Opinião

Um ano de guerra na Ucrânia e suas consequências

Um ano de guerra na Ucrânia e suas consequências
Crédito: Reuters/Oleksandr Ratushniak

Igor Lucena*

Estamos completando esta semana um ano do início da guerra na Ucrânia e com ela presenciamos uma mudança fundamental nas relações internacionais, na economia global, e vimos como o mundo se organizou até então. Em 1989 o célebre e renomado escritor Francis Fukuyama publicava seu artigo “O Fim da História”, que marcava o fim da Guerra Fria e o início de uma dominância internacional das democracias liberais sob a liderança dos Estados Unidos como única superpotência.

Entretanto, infelizmente ele não poderia estar mais errado em suas premissas. Se por um lado vivíamos um momento de exacerbação das ideias das democracias liberais, por outro havia um ‘ovo de serpente’ formando-se com a ascensão da China, a tomada do poder na Rússia por Vladimir Putin e a expansão do poder financeiro das dinastias autoritárias no Oriente Médio. 

Há um ano as nações deixaram de colocar as relações comerciais e o desenvolvimento econômico como preocupação número 1. Após a invasão da Ucrânia, em fevereiro de 2022, as nações passaram a colocar a segurança em 1º lugar.

O objetivo de Vladimir Putin de realizar um Blitzkrieg e tomar todo o território ucraniano em poucas semanas foi inicialmente uma derrota vergonhosa e mostrou que o exército russo não era tudo aquilo que o mundo imaginava. Cruzou-se a linha vermelha em que nações como a Estônia, a Moldávia, a Lituânia e a Polônia entenderam que uma derrota da Ucrânia seria o início de uma onda de invasões para outras nações vizinhas, como ocorreu, em 1939, com a Polônia.

 Ao mesmo tempo em que a ameaça de uso de armas atômicas tornou-se real em palavras vindas do Kremlin, nações como a Finlândia e a Suécia, que não tinham intenção alguma de se associarem à Otan, por terem proximidade com a Rússia, se viram pressionadas por suas próprias populações a aderir à associação militar.  

 Os europeus, bastante divididos a respeito de quais rumos deveriam tomar dentro do Conselho Europeu ou no Parlamento da União Europeia, nunca estiveram tão unidos em vista de seus objetivos. Entendem conjuntamente a necessidade de superar sua dependência energética da Rússia, de congelar seus ativos e diminuir o poder dos seus oligarcas.

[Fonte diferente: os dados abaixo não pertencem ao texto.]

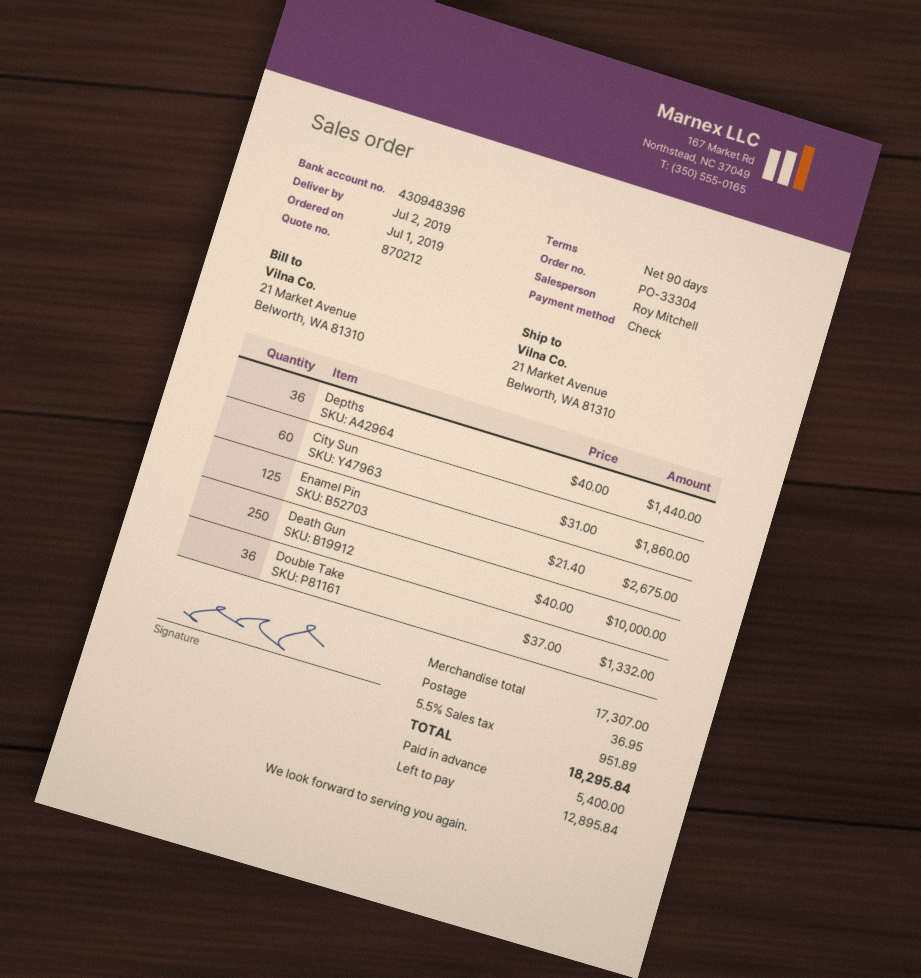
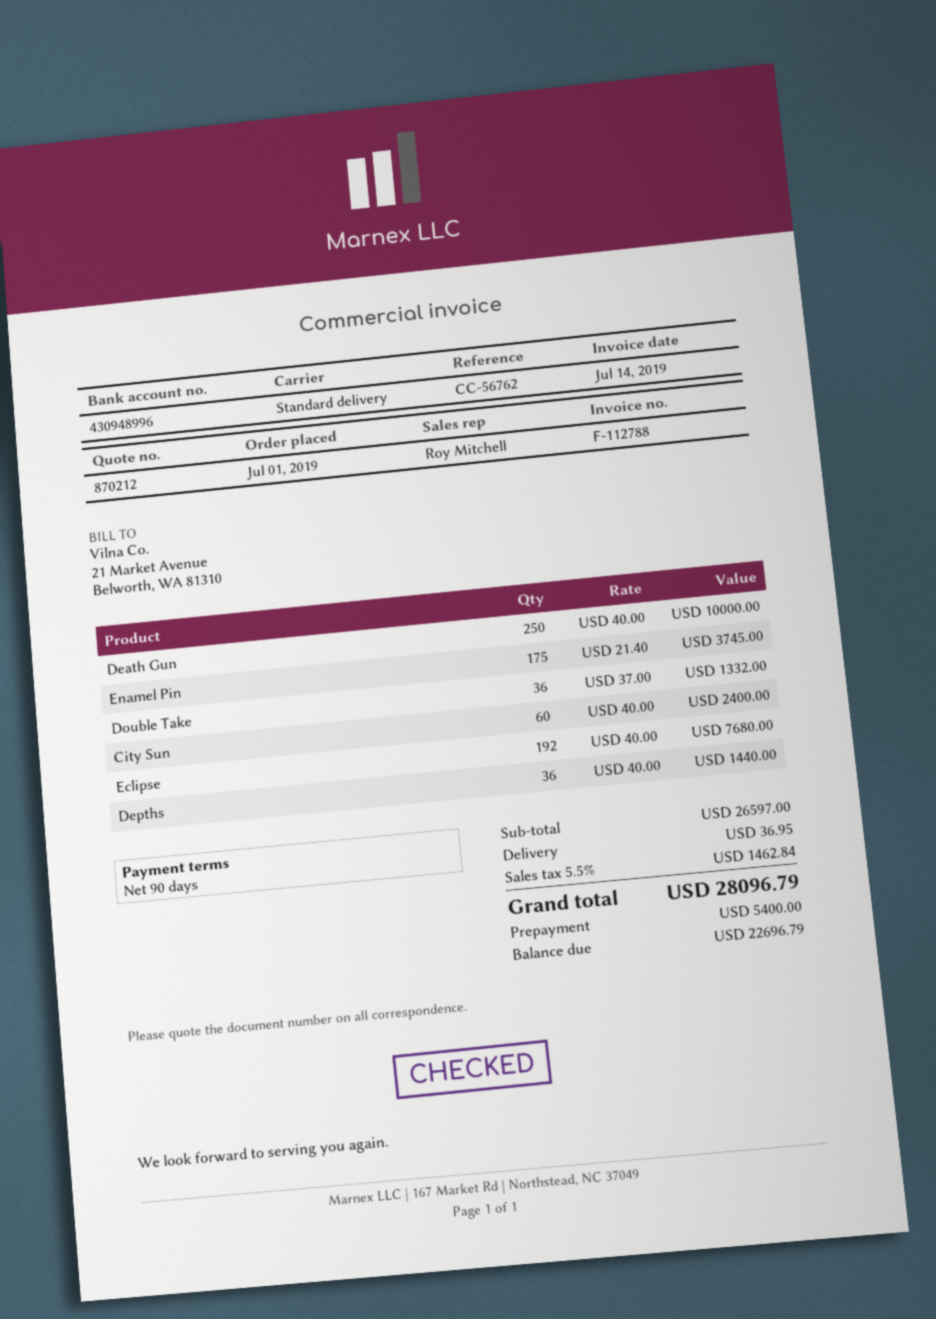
bank account: 430948396 -> 430948996
City Sun: 60 x 31.00 = 1860.00 -> 60 x 40.00 = 2400.00
Enamel Pin: 125 x 21.40 = 2675.00 -> 175 x 21.40 = 3745.00
Eclipse: none -> 192 x 40.00 = 7680.00
subtotal: 17307.00 -> 26597.00
tax: 5.5% = 951.89 -> 5.5% = 1462.84
total: 18295.84 -> 28096.79
balance: 12895.84 -> 22696.79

Neste contexto, o final de 2022 expandiu o poder militar dos ucranianos. Tanques alemães e americanos de última geração, drones, baterias antiaéreas, armas automáticas e uma incontável quantidade de munições chegam a Kiev todos os dias.

 Por um lado, nações desenvolvidas, aquelas consideradas democracias liberais, passam a unir-se em torno da defesa do liberalismo, das liberdades individuais, do sistema democrático e de um modelo de organização social que é o melhor que já existiu até os dias de hoje. Essas nações também já passaram por momentos de guerras terríveis ao longo da sua história e não querem que isso se repita. Nesse grupo temos todos os membros da Otan, a União Europeia, a Coreia do Sul, o Japão, a Austrália, a Nova Zelândia e até mesmo a Suíça, que historicamente nunca toma lado em conflitos internacionais e passou a congelar ativos russos em seu país.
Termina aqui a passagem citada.